Leave the pictures out and give every entry again exactly.

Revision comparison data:
--------------------------------------------------

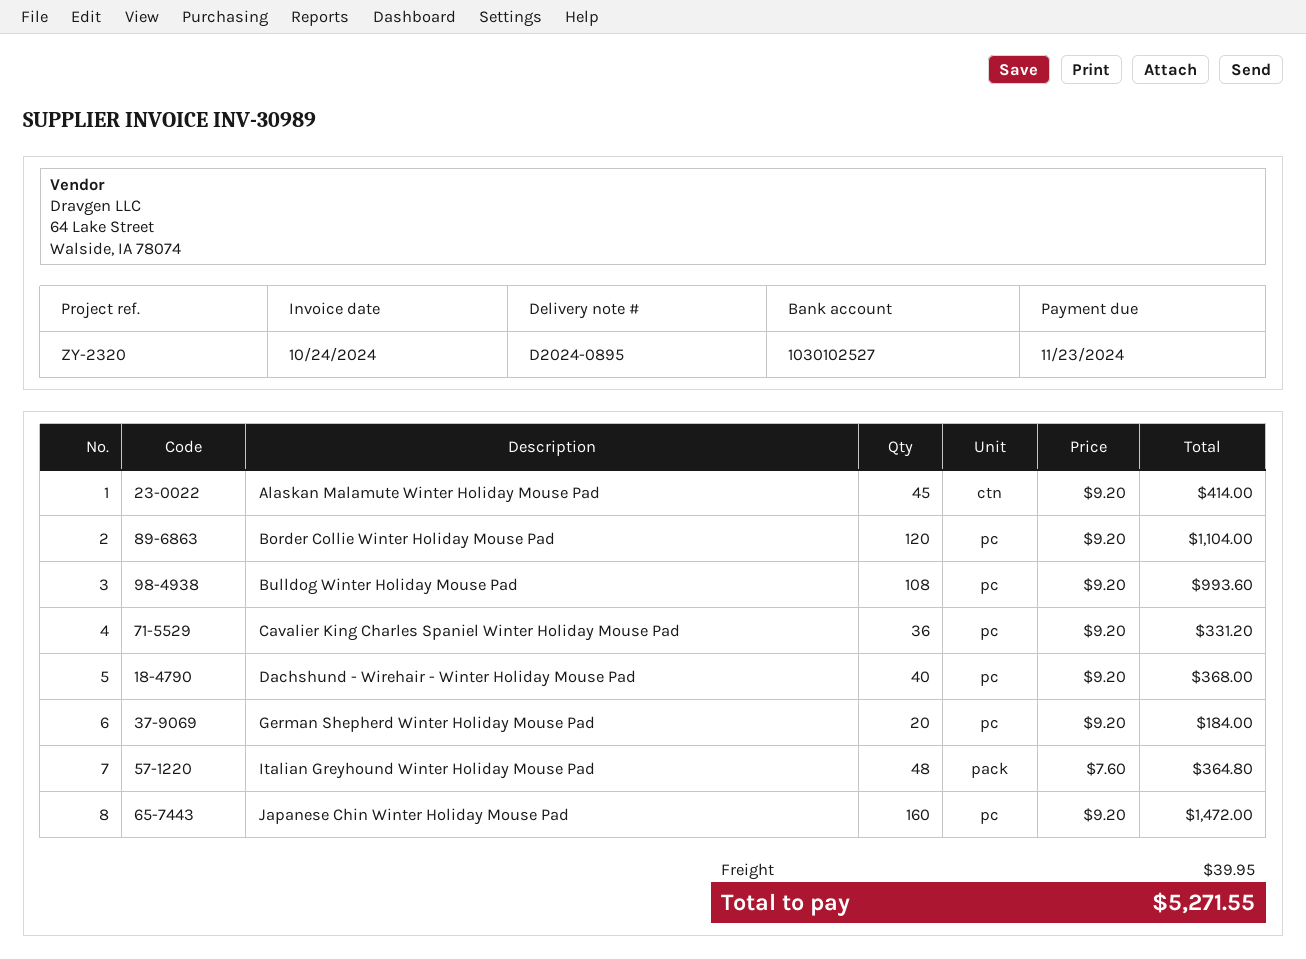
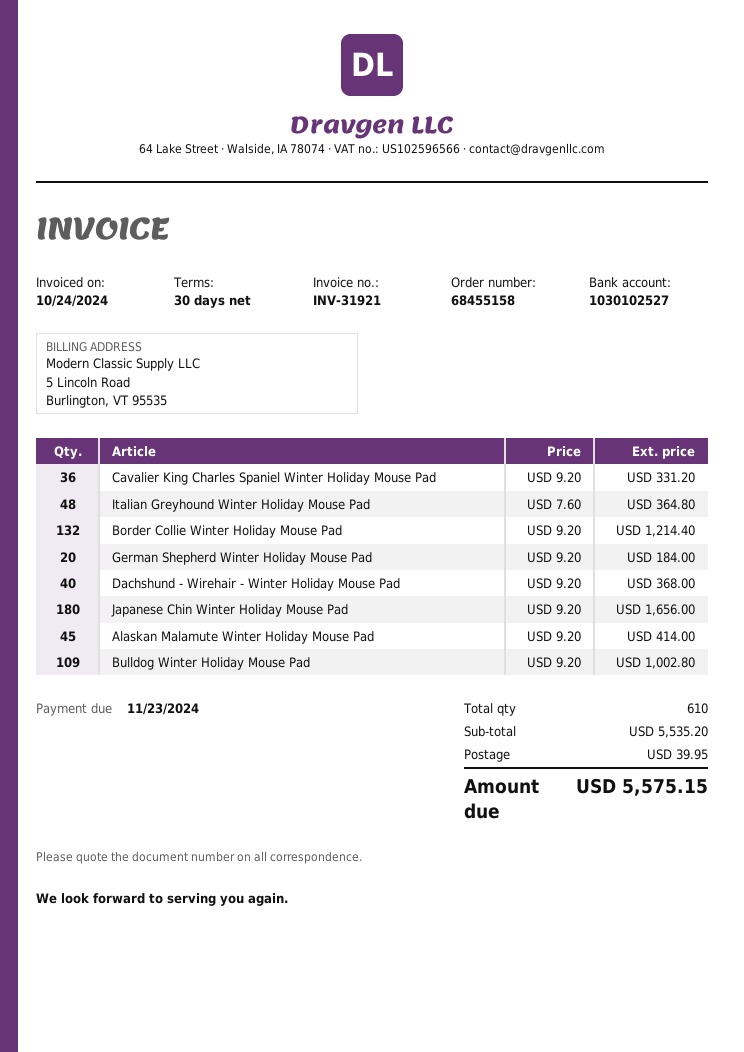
invoice number: INV-30989 -> INV-31921
Border Collie Winter Holiday Mouse Pad: 120 x 9.20 = 1104.00 -> 132 x 9.20 = 1214.40
Bulldog Winter Holiday Mouse Pad: 108 x 9.20 = 993.60 -> 109 x 9.20 = 1002.80
Japanese Chin Winter Holiday Mouse Pad: 160 x 9.20 = 1472.00 -> 180 x 9.20 = 1656.00
total: 5271.55 -> 5575.15

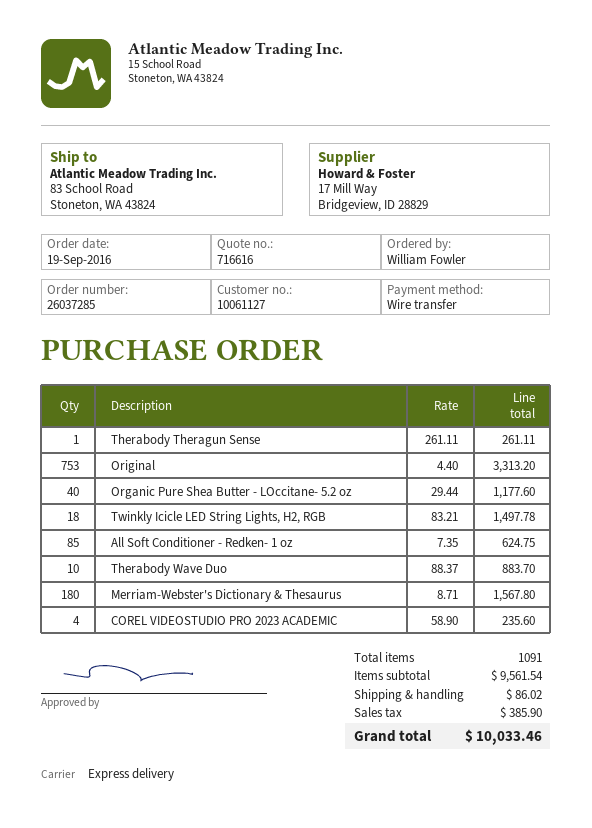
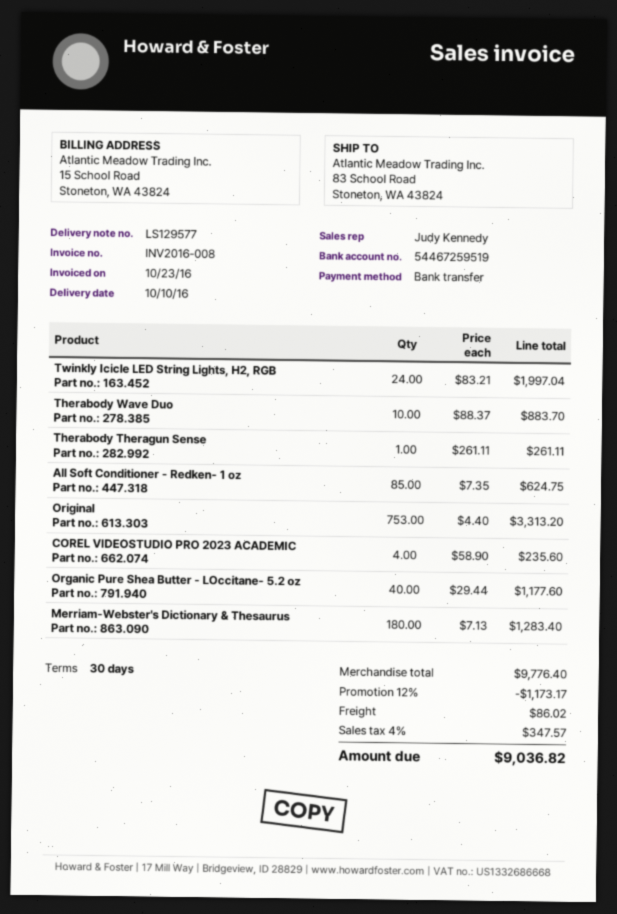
Twinkly Icicle LED String Lights, H2, RGB: 18 x 83.21 = 1497.78 -> 24 x 83.21 = 1997.04
Merriam-Webster's Dictionary & Thesaurus: 180 x 8.71 = 1567.80 -> 180 x 7.13 = 1283.40
subtotal: 9561.54 -> 9776.40
discount: none -> 12% = 1173.17
tax: 385.90 -> 347.57
total: 10033.46 -> 9036.82

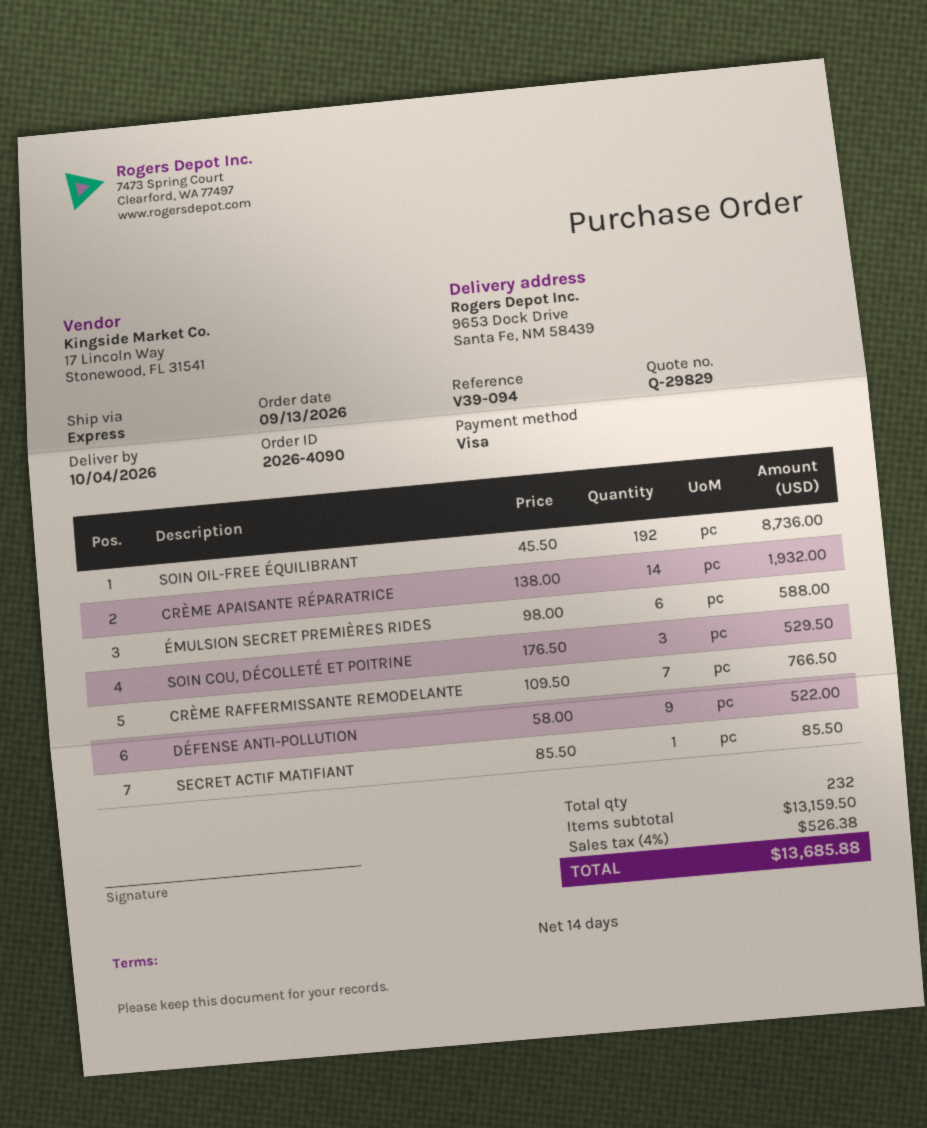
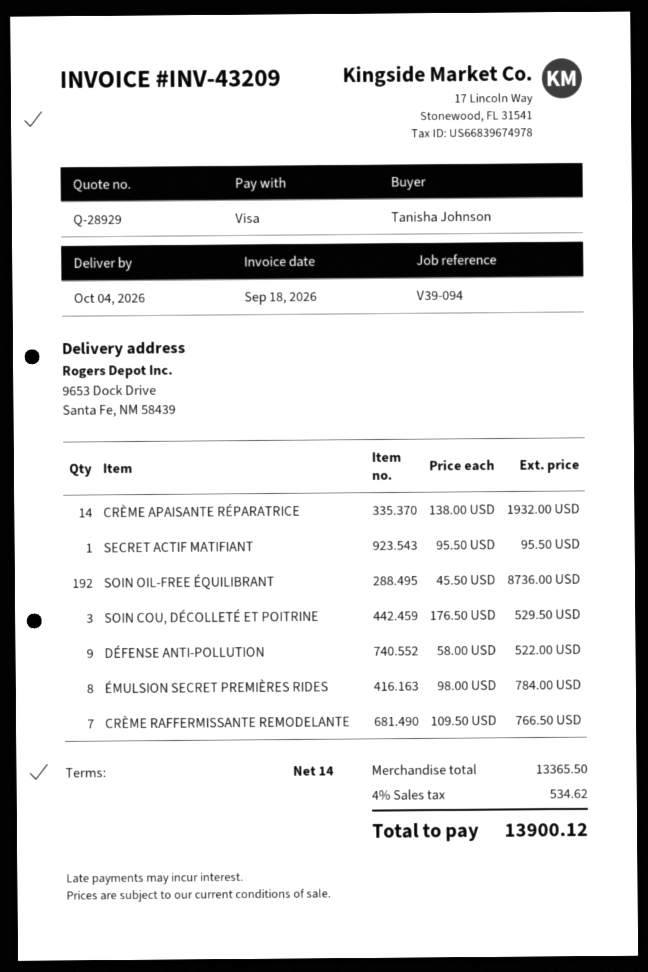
quote number: Q-29829 -> Q-28929
ÉMULSION SECRET PREMIÈRES RIDES: 6 x 98.00 = 588.00 -> 8 x 98.00 = 784.00
SECRET ACTIF MATIFIANT: 1 x 85.50 = 85.50 -> 1 x 95.50 = 95.50
subtotal: 13159.50 -> 13365.50
tax: 4% = 526.38 -> 4% = 534.62
total: 13685.88 -> 13900.12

--------------------------------------------------

Your response:
invoice number: INV-30989 -> INV-31921
Border Collie Winter Holiday Mouse Pad: 120 x 9.20 = 1104.00 -> 132 x 9.20 = 1214.40
Bulldog Winter Holiday Mouse Pad: 108 x 9.20 = 993.60 -> 109 x 9.20 = 1002.80
Japanese Chin Winter Holiday Mouse Pad: 160 x 9.20 = 1472.00 -> 180 x 9.20 = 1656.00
total: 5271.55 -> 5575.15

Twinkly Icicle LED String Lights, H2, RGB: 18 x 83.21 = 1497.78 -> 24 x 83.21 = 1997.04
Merriam-Webster's Dictionary & Thesaurus: 180 x 8.71 = 1567.80 -> 180 x 7.13 = 1283.40
subtotal: 9561.54 -> 9776.40
discount: none -> 12% = 1173.17
tax: 385.90 -> 347.57
total: 10033.46 -> 9036.82

quote number: Q-29829 -> Q-28929
ÉMULSION SECRET PREMIÈRES RIDES: 6 x 98.00 = 588.00 -> 8 x 98.00 = 784.00
SECRET ACTIF MATIFIANT: 1 x 85.50 = 85.50 -> 1 x 95.50 = 95.50
subtotal: 13159.50 -> 13365.50
tax: 4% = 526.38 -> 4% = 534.62
total: 13685.88 -> 13900.12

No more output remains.